#### [YOUR GOAL]
Where in the data does the word "predicting" appear? Find those lines and copy them.
+---+
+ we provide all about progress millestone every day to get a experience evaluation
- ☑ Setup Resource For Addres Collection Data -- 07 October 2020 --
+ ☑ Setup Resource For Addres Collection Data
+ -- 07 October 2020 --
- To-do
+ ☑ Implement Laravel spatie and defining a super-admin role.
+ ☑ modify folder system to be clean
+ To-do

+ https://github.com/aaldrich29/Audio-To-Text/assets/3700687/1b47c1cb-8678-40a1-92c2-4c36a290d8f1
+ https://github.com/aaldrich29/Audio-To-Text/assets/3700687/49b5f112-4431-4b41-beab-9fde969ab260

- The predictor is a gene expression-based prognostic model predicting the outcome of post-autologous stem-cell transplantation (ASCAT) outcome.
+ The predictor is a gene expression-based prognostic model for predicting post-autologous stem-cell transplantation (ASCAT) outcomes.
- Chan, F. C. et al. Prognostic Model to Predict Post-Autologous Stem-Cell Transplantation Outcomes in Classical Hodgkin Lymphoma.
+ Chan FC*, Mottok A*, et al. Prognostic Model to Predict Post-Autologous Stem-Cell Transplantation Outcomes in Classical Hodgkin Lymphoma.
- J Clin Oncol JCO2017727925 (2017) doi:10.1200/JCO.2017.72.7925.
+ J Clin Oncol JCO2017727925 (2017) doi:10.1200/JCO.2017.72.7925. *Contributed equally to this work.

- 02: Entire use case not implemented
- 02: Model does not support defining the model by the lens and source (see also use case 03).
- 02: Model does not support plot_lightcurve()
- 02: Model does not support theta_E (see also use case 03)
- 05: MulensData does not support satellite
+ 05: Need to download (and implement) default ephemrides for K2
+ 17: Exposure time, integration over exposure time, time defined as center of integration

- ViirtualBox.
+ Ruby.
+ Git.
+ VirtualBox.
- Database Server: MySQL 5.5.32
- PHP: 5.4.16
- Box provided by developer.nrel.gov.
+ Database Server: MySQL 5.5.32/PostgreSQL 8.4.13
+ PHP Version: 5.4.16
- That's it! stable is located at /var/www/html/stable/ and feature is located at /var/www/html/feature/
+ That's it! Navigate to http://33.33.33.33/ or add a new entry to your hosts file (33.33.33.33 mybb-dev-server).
+---+
#### [RESULT]
- The predictor is a gene expression-based prognostic model predicting the outcome of post-autologous stem-cell transplantation (ASCAT) outcome.
+ The predictor is a gene expression-based prognostic model for predicting post-autologous stem-cell transplantation (ASCAT) outcomes.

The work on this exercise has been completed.